* _What needs to be done_
Except for the pictures, output the records in full and exactly.

* _Record set_
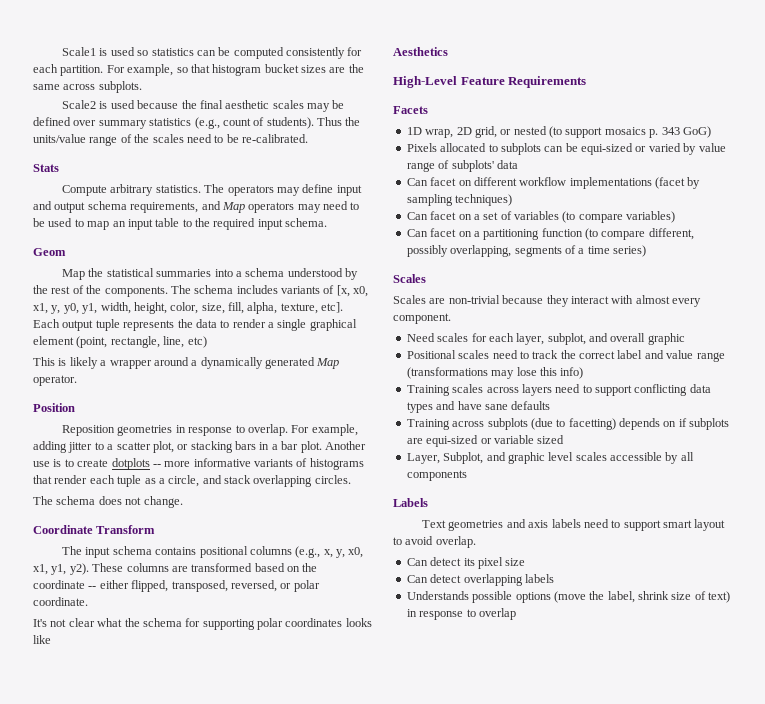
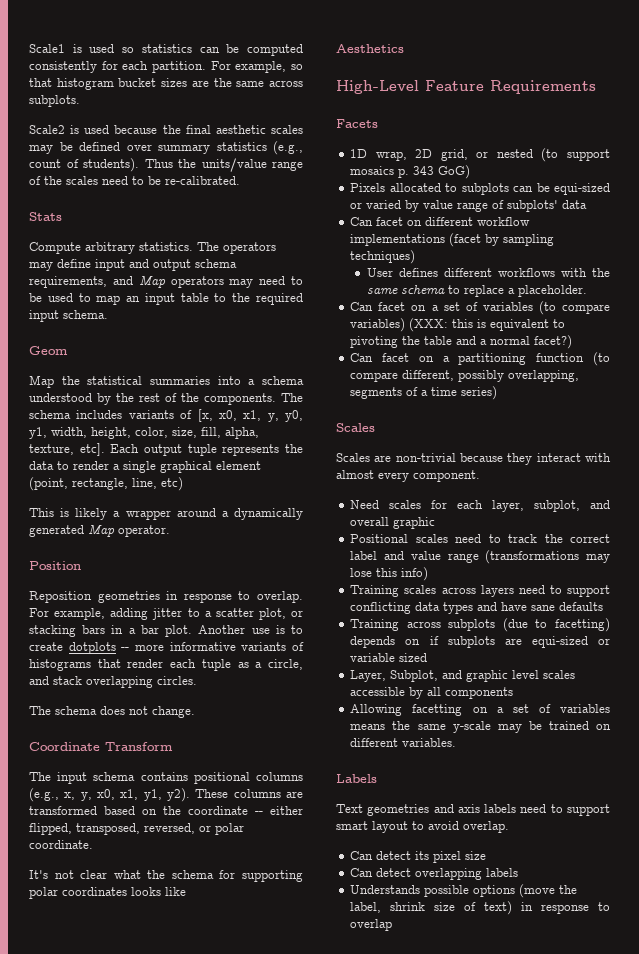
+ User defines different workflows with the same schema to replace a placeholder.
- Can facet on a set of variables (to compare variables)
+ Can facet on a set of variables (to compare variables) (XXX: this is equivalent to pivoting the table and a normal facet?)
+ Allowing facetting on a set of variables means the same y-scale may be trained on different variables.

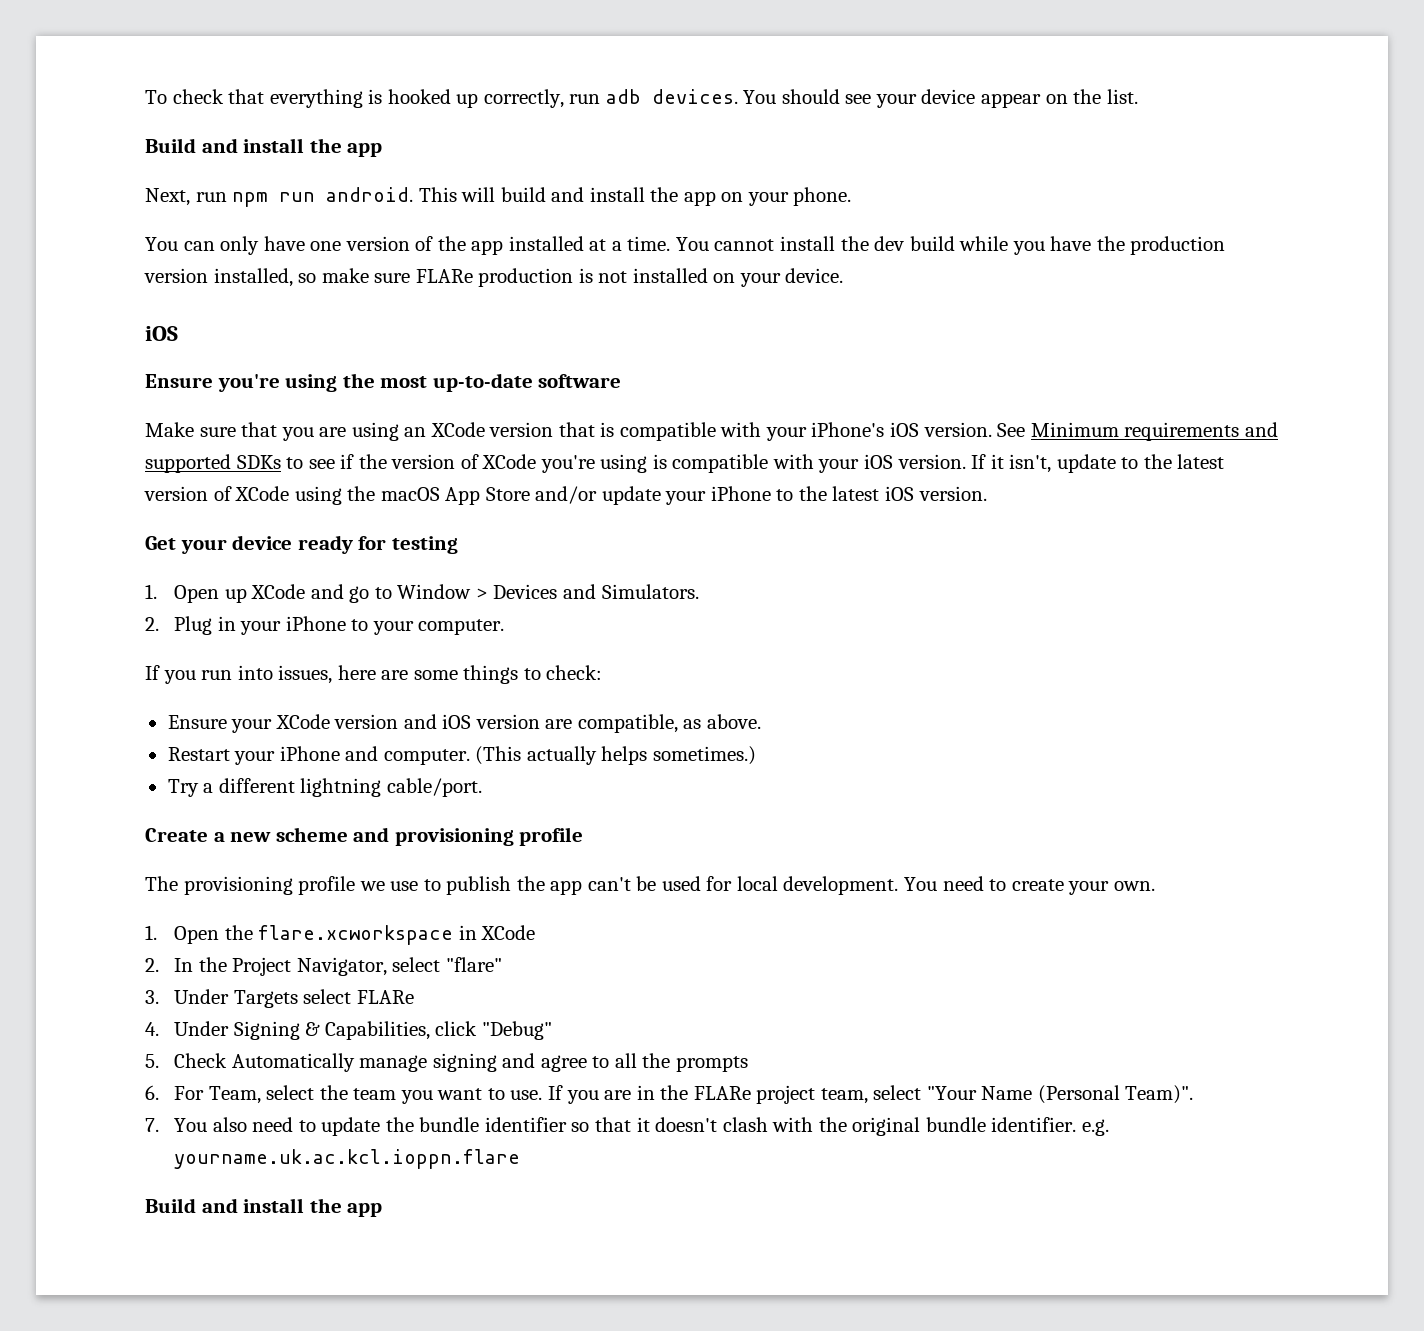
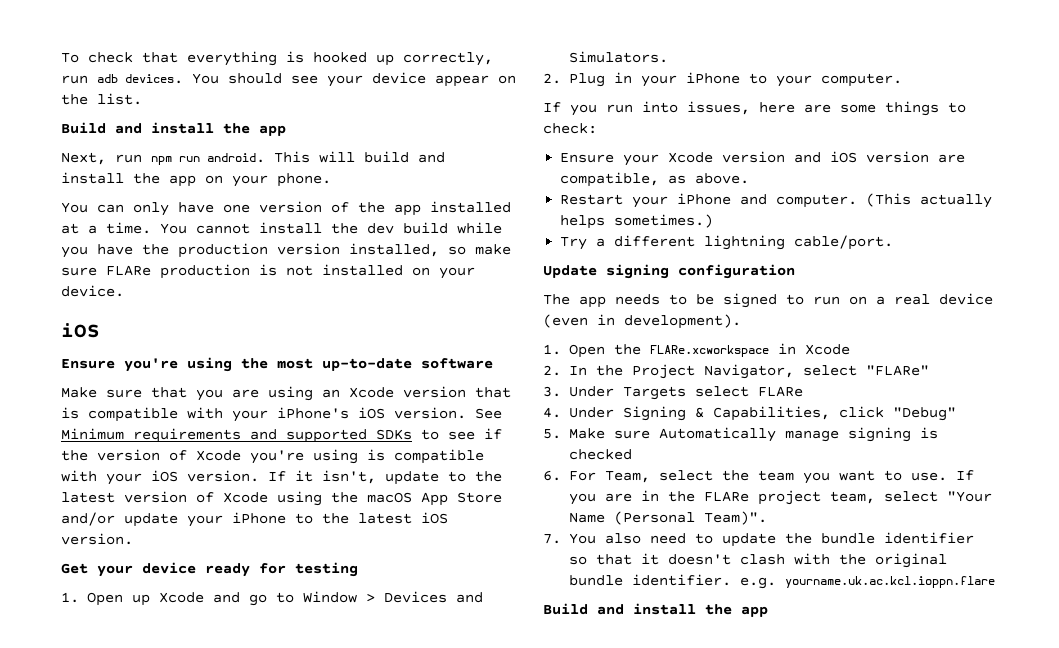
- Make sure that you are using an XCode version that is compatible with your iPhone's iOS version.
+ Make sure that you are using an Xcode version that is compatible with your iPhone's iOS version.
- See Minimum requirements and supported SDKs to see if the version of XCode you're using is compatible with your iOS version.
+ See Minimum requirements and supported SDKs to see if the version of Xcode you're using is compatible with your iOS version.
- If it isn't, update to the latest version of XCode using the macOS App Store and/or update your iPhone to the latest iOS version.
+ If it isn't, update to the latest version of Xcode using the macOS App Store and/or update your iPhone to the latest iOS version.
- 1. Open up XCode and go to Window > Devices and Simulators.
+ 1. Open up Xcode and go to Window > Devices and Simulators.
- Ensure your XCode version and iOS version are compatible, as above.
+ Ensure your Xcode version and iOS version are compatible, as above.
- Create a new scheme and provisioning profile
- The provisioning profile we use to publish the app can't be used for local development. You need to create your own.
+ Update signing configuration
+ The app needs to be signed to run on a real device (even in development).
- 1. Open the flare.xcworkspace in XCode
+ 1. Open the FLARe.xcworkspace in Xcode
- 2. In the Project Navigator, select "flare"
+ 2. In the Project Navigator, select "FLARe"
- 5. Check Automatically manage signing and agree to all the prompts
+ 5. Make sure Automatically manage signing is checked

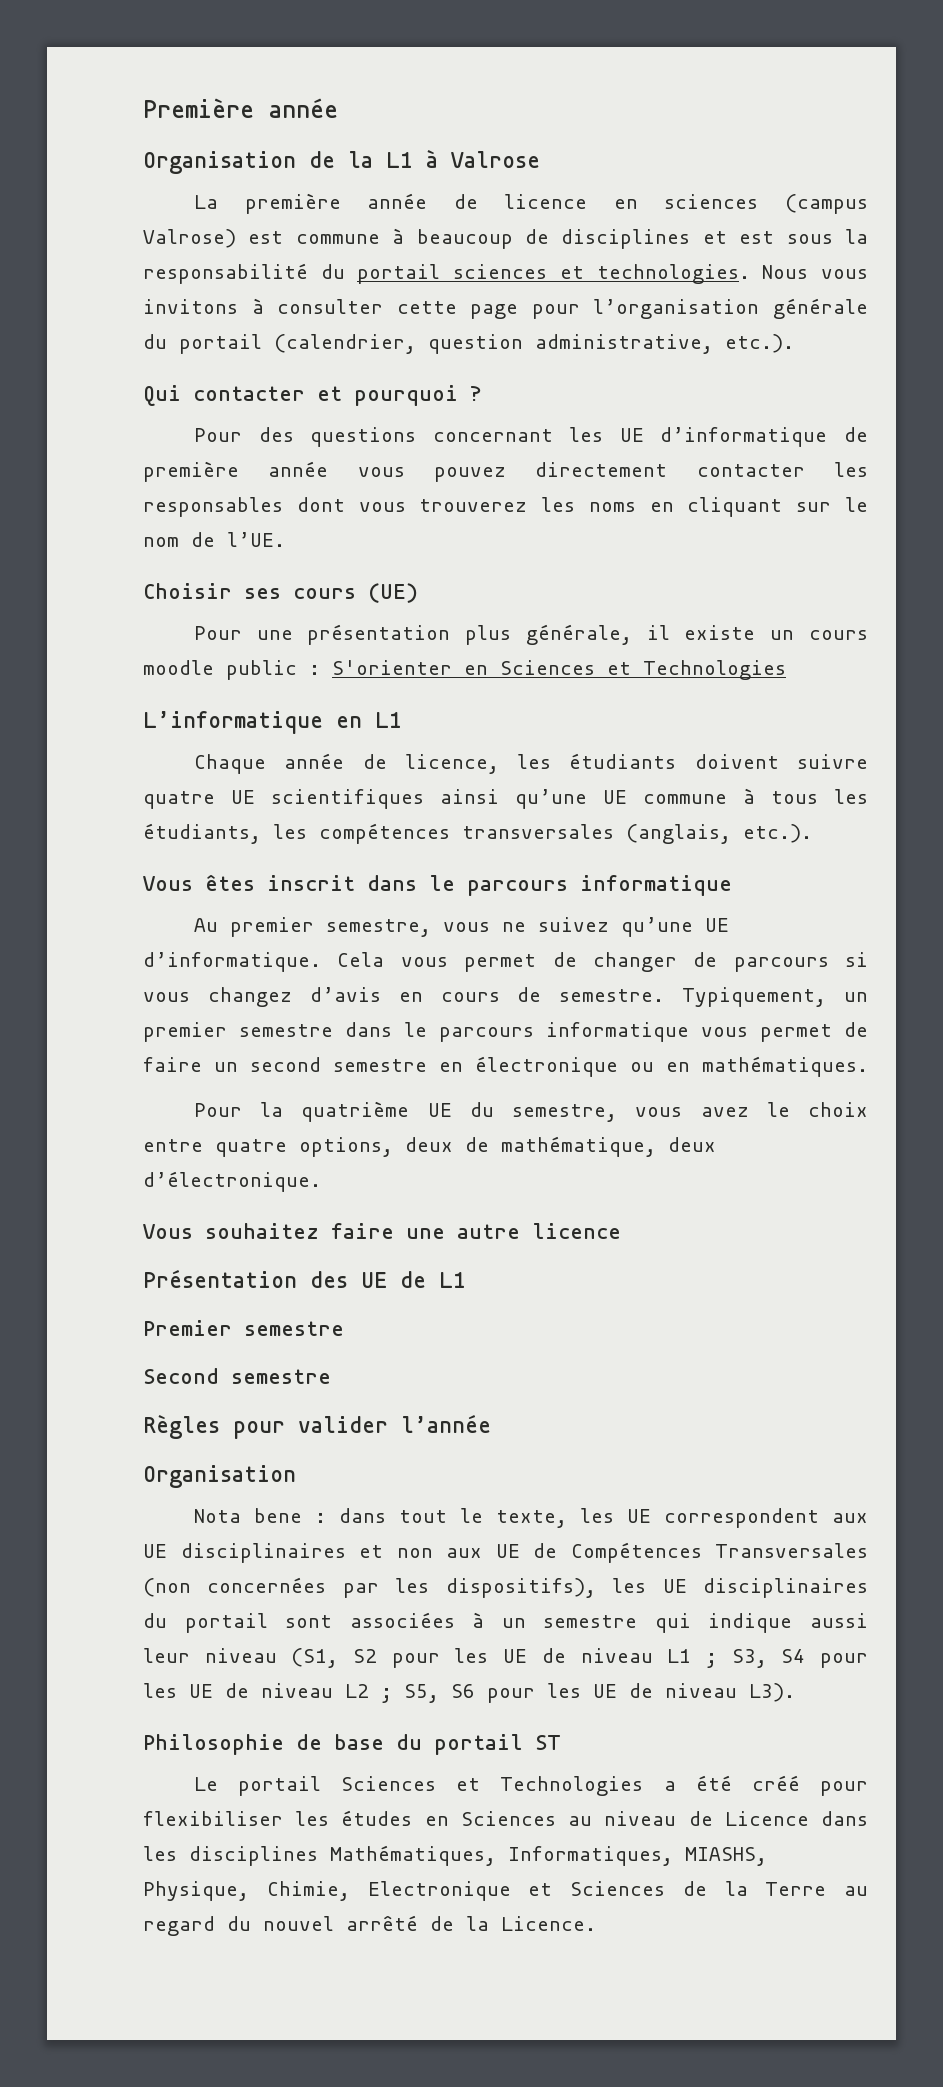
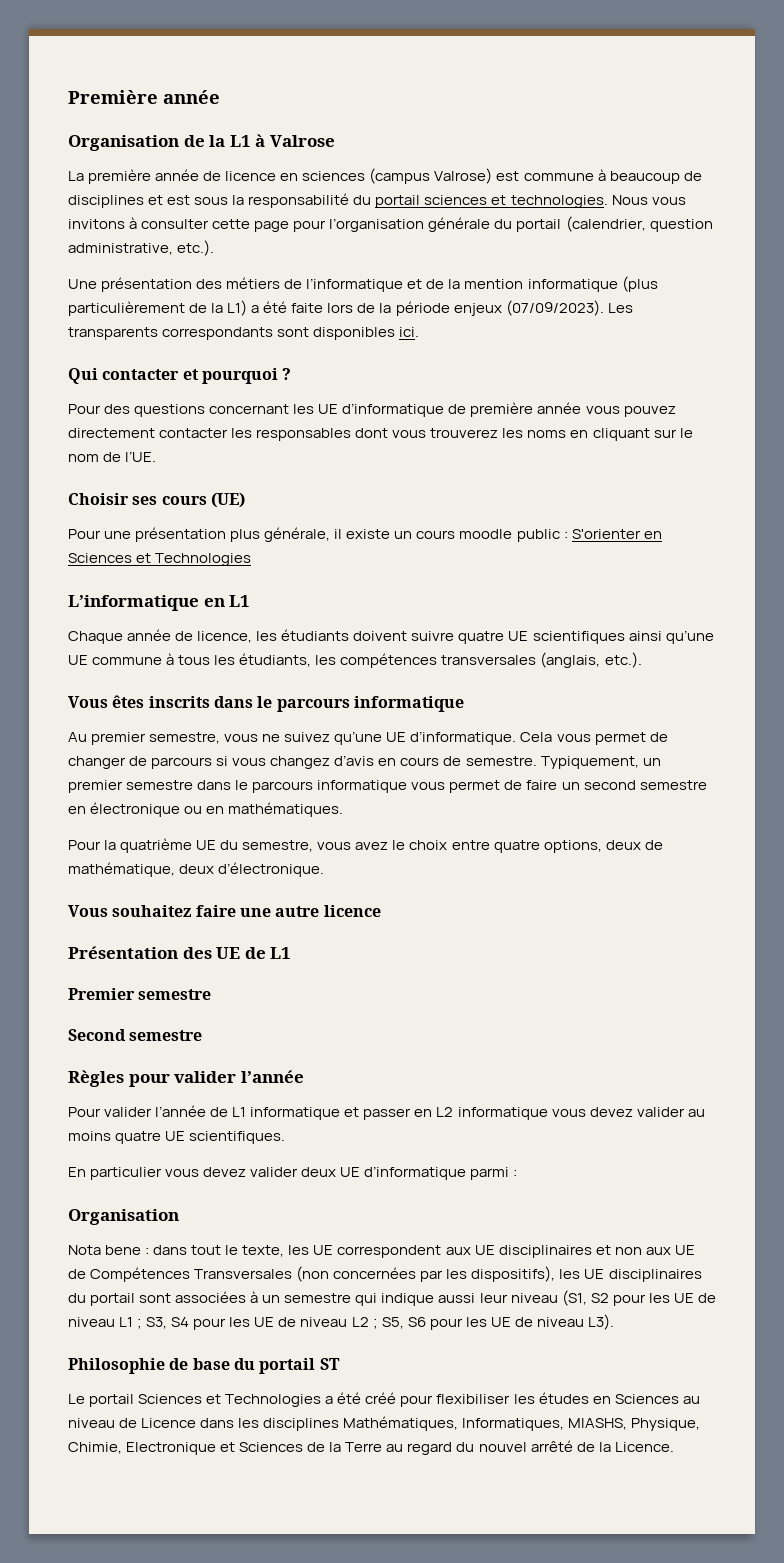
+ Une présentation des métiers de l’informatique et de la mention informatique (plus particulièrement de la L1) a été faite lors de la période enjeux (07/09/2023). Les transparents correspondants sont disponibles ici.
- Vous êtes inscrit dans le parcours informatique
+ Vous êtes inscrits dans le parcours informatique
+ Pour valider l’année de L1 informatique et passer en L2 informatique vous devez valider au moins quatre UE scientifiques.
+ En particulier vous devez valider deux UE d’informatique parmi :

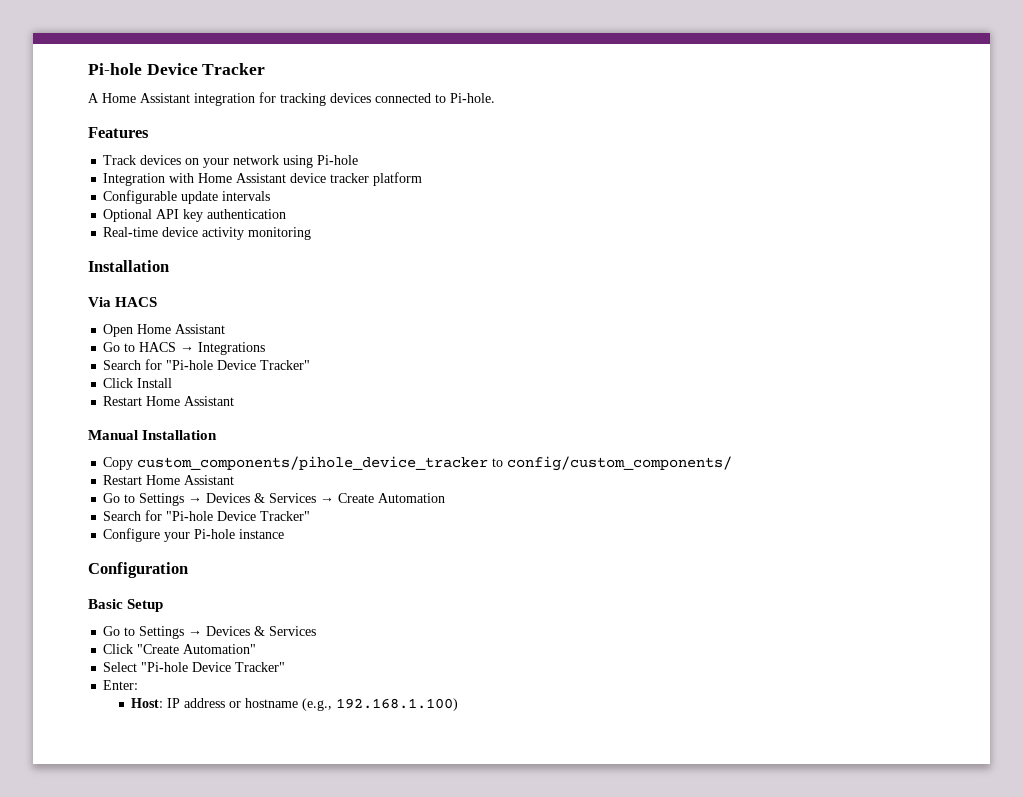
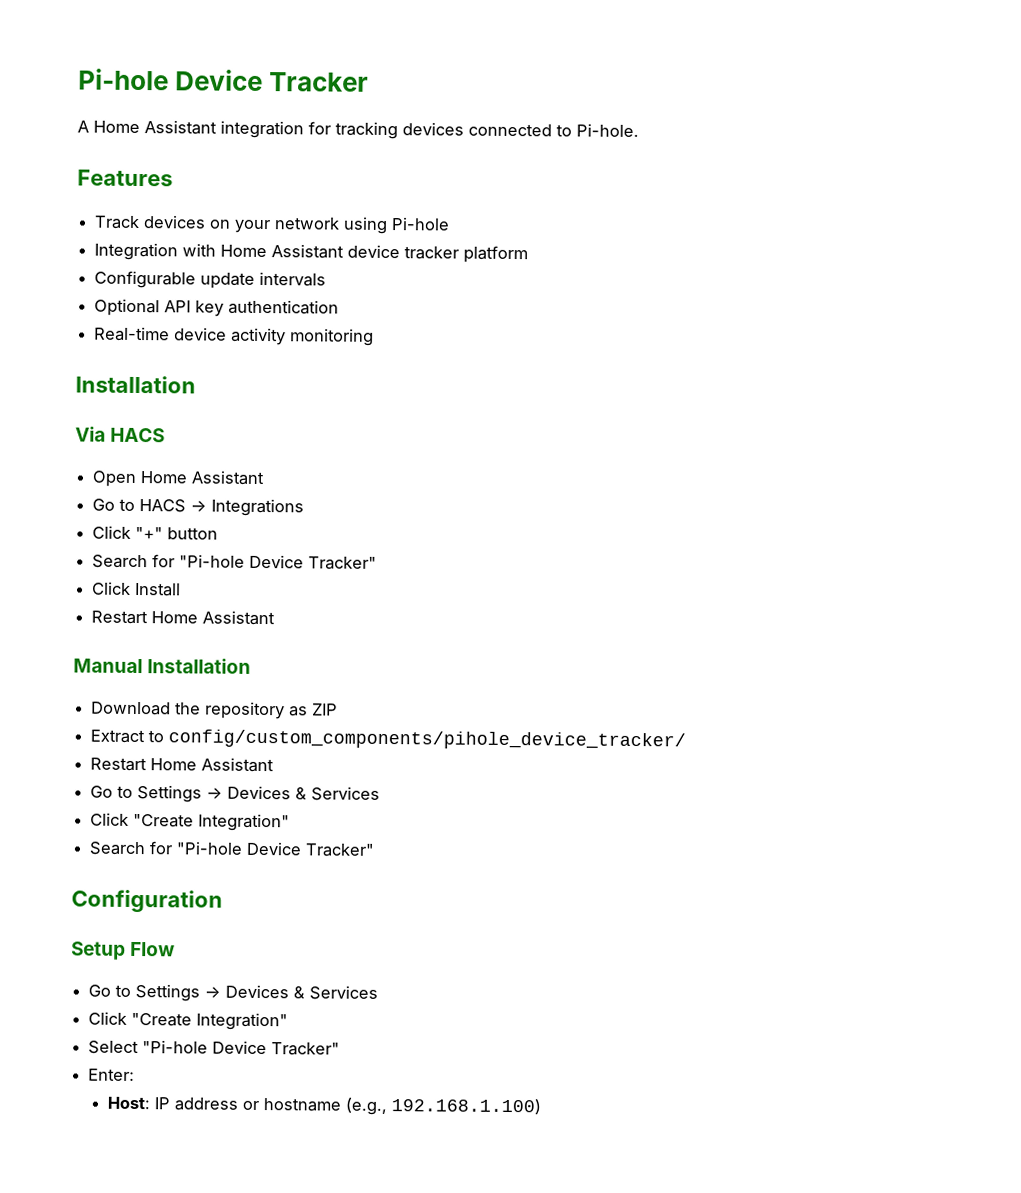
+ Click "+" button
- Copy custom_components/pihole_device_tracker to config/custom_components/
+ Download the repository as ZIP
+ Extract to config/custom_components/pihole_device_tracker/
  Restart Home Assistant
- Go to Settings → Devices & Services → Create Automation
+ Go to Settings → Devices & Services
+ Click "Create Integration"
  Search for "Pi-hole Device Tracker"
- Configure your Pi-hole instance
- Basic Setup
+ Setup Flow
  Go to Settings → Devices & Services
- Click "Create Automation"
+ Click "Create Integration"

* _Exercise solution_
+ User defines different workflows with the same schema to replace a placeholder.
- Can facet on a set of variables (to compare variables)
+ Can facet on a set of variables (to compare variables) (XXX: this is equivalent to pivoting the table and a normal facet?)
+ Allowing facetting on a set of variables means the same y-scale may be trained on different variables.

- Make sure that you are using an XCode version that is compatible with your iPhone's iOS version.
+ Make sure that you are using an Xcode version that is compatible with your iPhone's iOS version.
- See Minimum requirements and supported SDKs to see if the version of XCode you're using is compatible with your iOS version.
+ See Minimum requirements and supported SDKs to see if the version of Xcode you're using is compatible with your iOS version.
- If it isn't, update to the latest version of XCode using the macOS App Store and/or update your iPhone to the latest iOS version.
+ If it isn't, update to the latest version of Xcode using the macOS App Store and/or update your iPhone to the latest iOS version.
- 1. Open up XCode and go to Window > Devices and Simulators.
+ 1. Open up Xcode and go to Window > Devices and Simulators.
- Ensure your XCode version and iOS version are compatible, as above.
+ Ensure your Xcode version and iOS version are compatible, as above.
- Create a new scheme and provisioning profile
- The provisioning profile we use to publish the app can't be used for local development. You need to create your own.
+ Update signing configuration
+ The app needs to be signed to run on a real device (even in development).
- 1. Open the flare.xcworkspace in XCode
+ 1. Open the FLARe.xcworkspace in Xcode
- 2. In the Project Navigator, select "flare"
+ 2. In the Project Navigator, select "FLARe"
- 5. Check Automatically manage signing and agree to all the prompts
+ 5. Make sure Automatically manage signing is checked

+ Une présentation des métiers de l’informatique et de la mention informatique (plus particulièrement de la L1) a été faite lors de la période enjeux (07/09/2023). Les transparents correspondants sont disponibles ici.
- Vous êtes inscrit dans le parcours informatique
+ Vous êtes inscrits dans le parcours informatique
+ Pour valider l’année de L1 informatique et passer en L2 informatique vous devez valider au moins quatre UE scientifiques.
+ En particulier vous devez valider deux UE d’informatique parmi :

+ Click "+" button
- Copy custom_components/pihole_device_tracker to config/custom_components/
+ Download the repository as ZIP
+ Extract to config/custom_components/pihole_device_tracker/
  Restart Home Assistant
- Go to Settings → Devices & Services → Create Automation
+ Go to Settings → Devices & Services
+ Click "Create Integration"
  Search for "Pi-hole Device Tracker"
- Configure your Pi-hole instance
- Basic Setup
+ Setup Flow
  Go to Settings → Devices & Services
- Click "Create Automation"
+ Click "Create Integration"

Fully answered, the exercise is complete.